Gene Ramsey was born in Wadesville, Indiana, and served as a first lieutenant in the 209th Combat Engineers in Burma during World War II. He later wrote about the greenness of the jungle that covered the hills on December 10, 1943, a scene that could only be repeated in his mind’s eye after 9:30 AM, when a grenade exploded during a training exercise. Ramsey lost both eyes and suffered severe injuries to his right hand and ears.
In an article in the December 16, 1950, issue of The Saturday Evening Post, Ramsey recounted the challenges and bouts of despair that accompanied multiple surgeries and the rehabilitation of mind, body, and spirit.

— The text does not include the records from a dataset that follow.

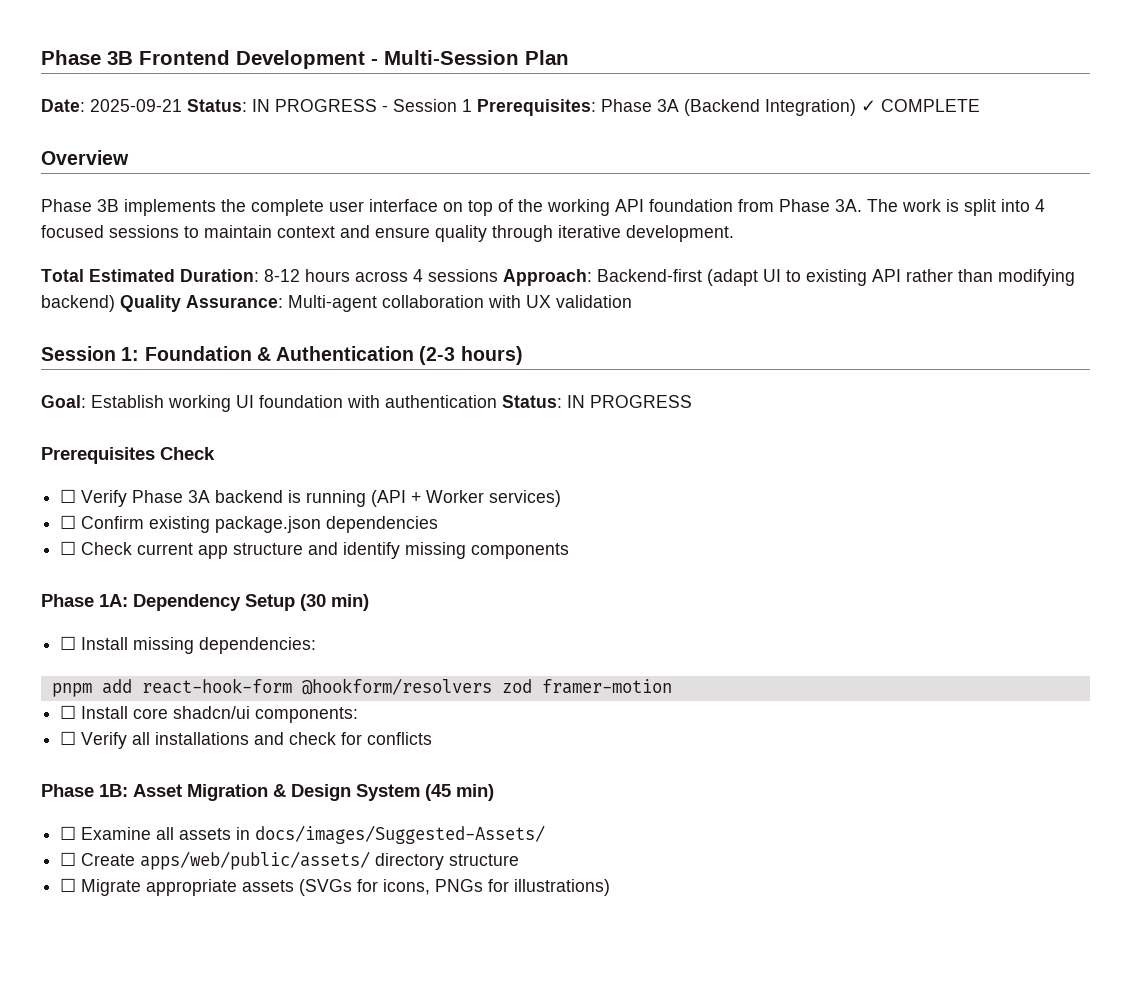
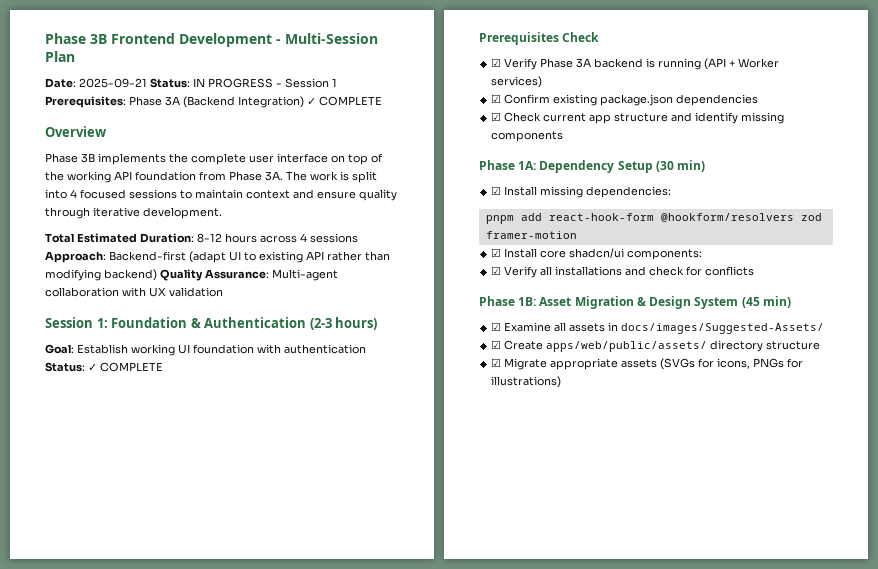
- Goal: Establish working UI foundation with authentication Status: IN PROGRESS
+ Goal: Establish working UI foundation with authentication Status: ✓ COMPLETE
- ☐ Verify Phase 3A backend is running (API + Worker services)
+ ☑ Verify Phase 3A backend is running (API + Worker services)
- ☐ Confirm existing package.json dependencies
+ ☑ Confirm existing package.json dependencies
- ☐ Check current app structure and identify missing components
+ ☑ Check current app structure and identify missing components
- ☐ Install missing dependencies:
+ ☑ Install missing dependencies:
- ☐ Install core shadcn/ui components:
+ ☑ Install core shadcn/ui components:
- ☐ Verify all installations and check for conflicts
+ ☑ Verify all installations and check for conflicts
- ☐ Examine all assets in docs/images/Suggested-Assets/
+ ☑ Examine all assets in docs/images/Suggested-Assets/
- ☐ Create apps/web/public/assets/ directory structure
+ ☑ Create apps/web/public/assets/ directory structure
- ☐ Migrate appropriate assets (SVGs for icons, PNGs for illustrations)
+ ☑ Migrate appropriate assets (SVGs for icons, PNGs for illustrations)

The frank discussion of his journey in the piece, titled “Don’t Pity My Blindness,” no doubt helped combat-wounded soldiers from World War II and those being wounded in the Korean conflict, which was then in its sixth month. Gene learned to eat with his left hand, to shave himself, and to dance. After a dozen surgeries and skin grafts, he regained some use in his right hand. He learned Braille and touch-typing at the VA hospital, and he began to entertain thoughts of attending college on the GI Bill. One of Gene’s nurses introduced him to Julia Tompkins, and they were married six months later.
Not long after, Gene decided to apply to college. During his search, on his first college visit, he was told by that college’s staff that, despite his excellent grades in high school, they didn’t want him “stumbling around” the campus. The VA obtained an interview for Gene at Bowdoin, where dean Nathaniel Kendrick and admissions director Edward Hammond pledged to find a way for him to succeed. By the end of his first day at Bowdoin, they had secured an apartment across from the campus and had found readers among the student body for each of his courses. Fellow students and fraternity brothers helped Gene get to class on time; faculty were equally attentive to his circumstances. It took six to eight hours a day, seven days a week, to cover course readings and class notes. On the last day of classes in 1946, Gene typed two three-hour finals and went to Portland, where his daughter was born the next day. He was named a James Bowdoin Scholar after his first year.
Gene and Julia moved to a house in his senior year, where he learned to mow the lawn by using a twelve-foot-long two-by-four on the ground as a guide for each swath. He loved gardening and working around the house, although Julia’s eyes were required to let him know where he had missed a spot painting. He graduated magna cum laude, as a member of Phi Beta Kappa, and as the winner of the Noyes Political Economy Prize, in 1949.
Gene entered the University of North Carolina School of Law, earning a JD in 1954. He established a law practice in Brevard, North Carolina, where he became a beloved member of the community for thirty-four years. His clients often forgot that he was blind, and he often said that one minor irritation was that there was another lawyer in Brevard with the name of “Ramsey,” so that he was sometimes referred to as “the blind Ramsey.” As a colleague once said, blindness was what happened to Gene, “the rest he could take credit for.”
Earle Gene Ramsey passed away on June 7, 1993, the anniversary of his wedding in 1945, his graduation from Bowdoin in 1949, and his graduation from the University of North Carolina School of Law in 1954. Julia said, “He was very ill, but he got up part of every day, got dressed… and planted tomatoes in his garden.” In 2004 she wrote to Bowdoin that she couldn’t sell the house in Brevard “because so many of Gene’s daffodils and lily of the valley are still blooming.”
John R. Cross ’76 is secretary of development and college relations.